* [TASK MATERIAL]
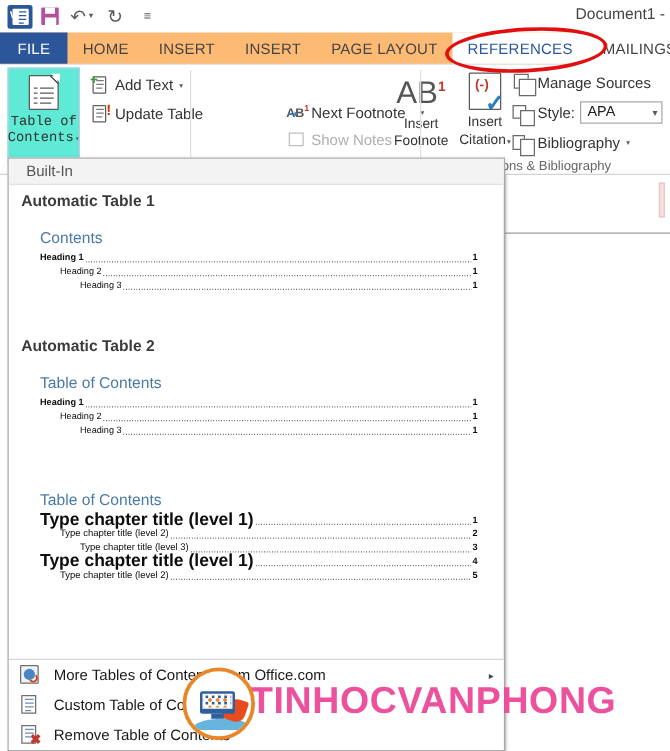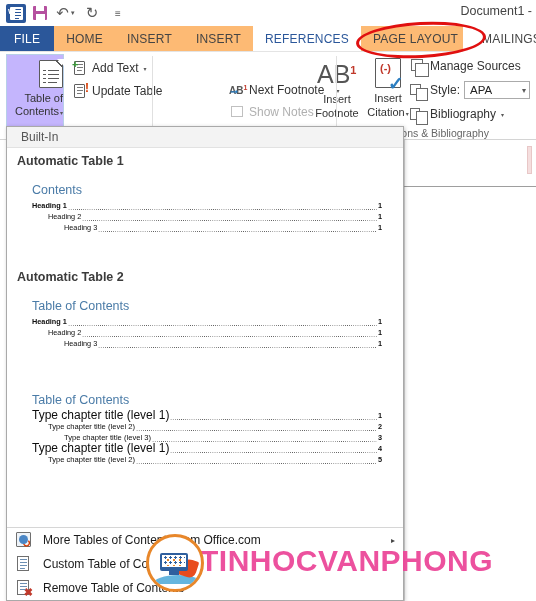"REFERENCES" div.tab { order: before "PAGE LAYOUT" -> after "PAGE LAYOUT" }
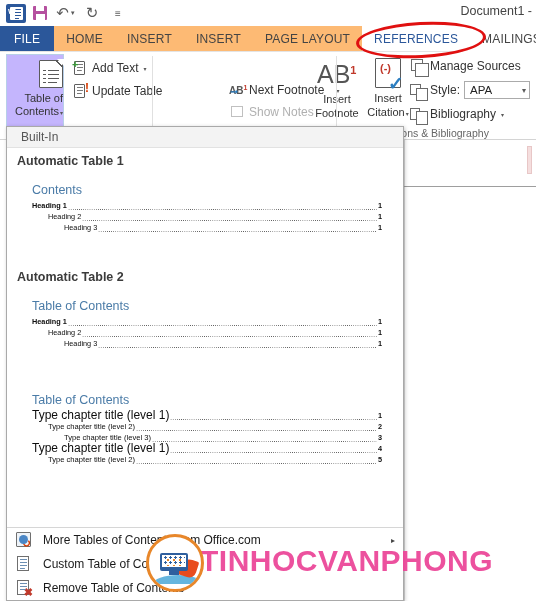"Table of" .toc-btn { align-items: flex-end -> center; background: #c4b5fd -> #5eead4; font-family: none -> Liberation Mono, monospace }
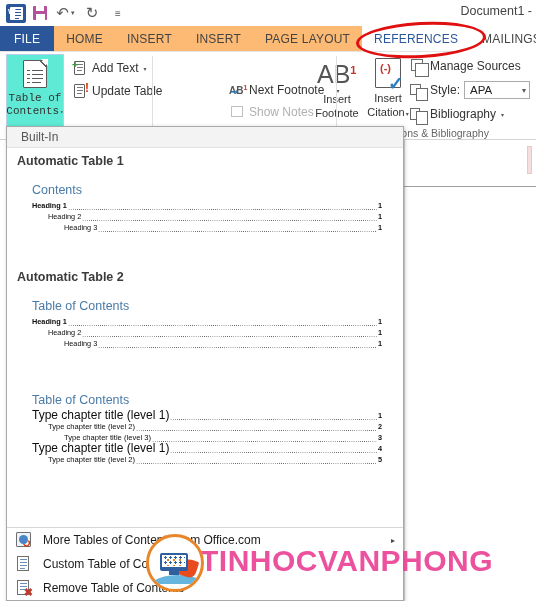"Type chapter title (level 1)" .manual .lvl1 .t { font-size: 12px -> 14px; font-weight: normal -> bold }
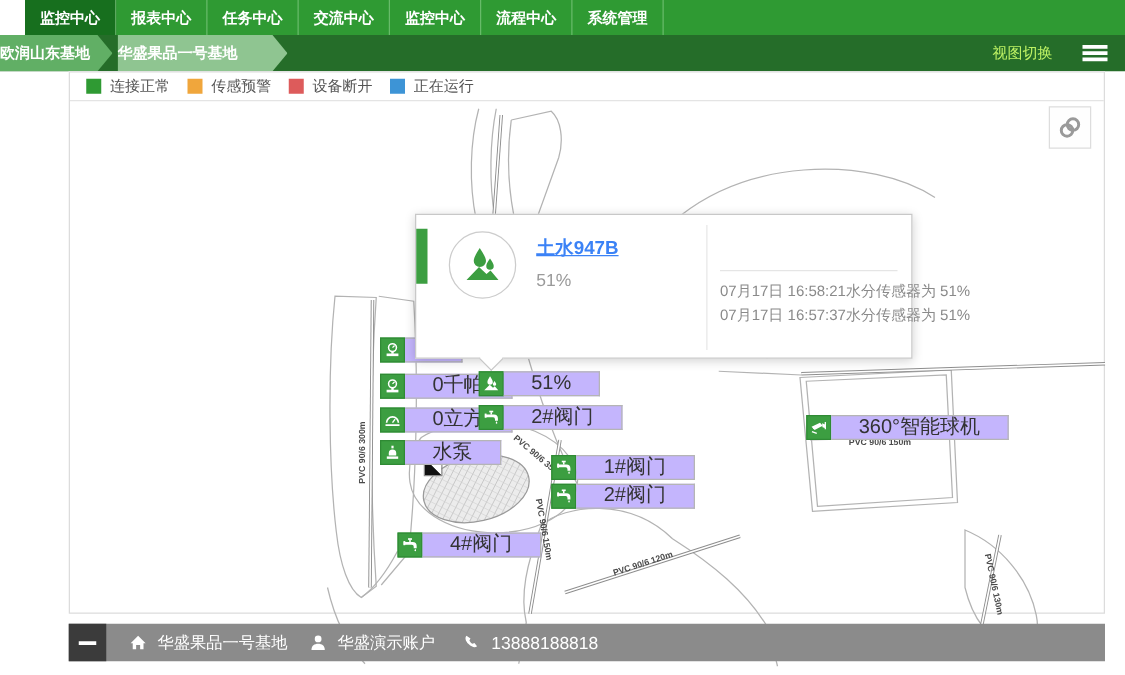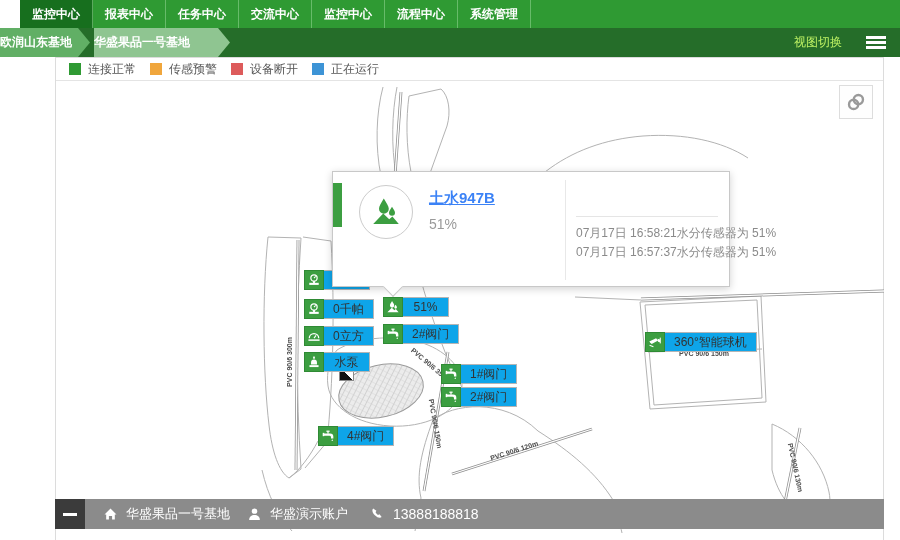"连接正常" .content { height: 484px -> 434px }
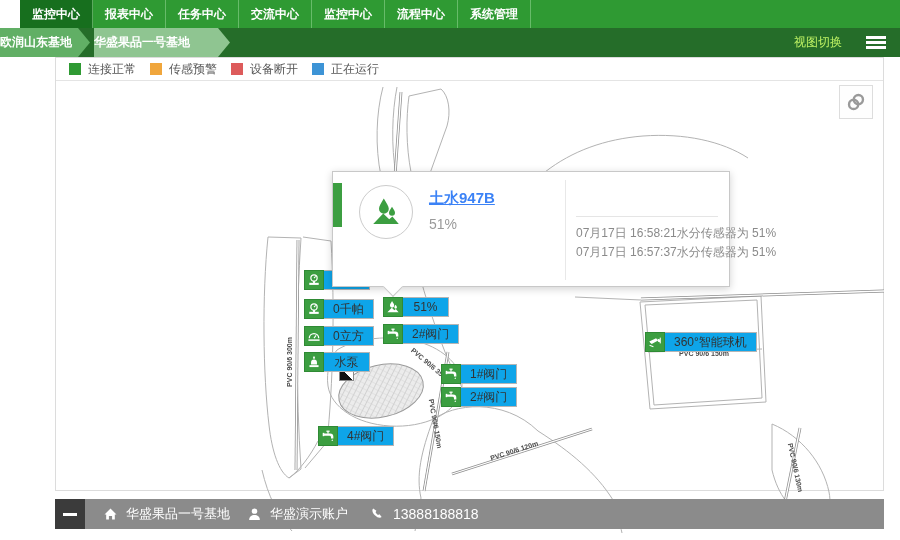"0千帕" .m-label { background: #0ea5e9 -> #c4b5fd; font-size: 12px -> 16px; padding: 0 9px -> 0 22px }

* [EXERCISE DIRECTIONS] The records above must all be output exactly. Omit the images.

* [SOLUTION]
"REFERENCES" div.tab { order: before "PAGE LAYOUT" -> after "PAGE LAYOUT" }
"Table of" .toc-btn { align-items: flex-end -> center; background: #c4b5fd -> #5eead4; font-family: none -> Liberation Mono, monospace }
"Type chapter title (level 1)" .manual .lvl1 .t { font-size: 12px -> 14px; font-weight: normal -> bold }
"连接正常" .content { height: 484px -> 434px }
"0千帕" .m-label { background: #0ea5e9 -> #c4b5fd; font-size: 12px -> 16px; padding: 0 9px -> 0 22px }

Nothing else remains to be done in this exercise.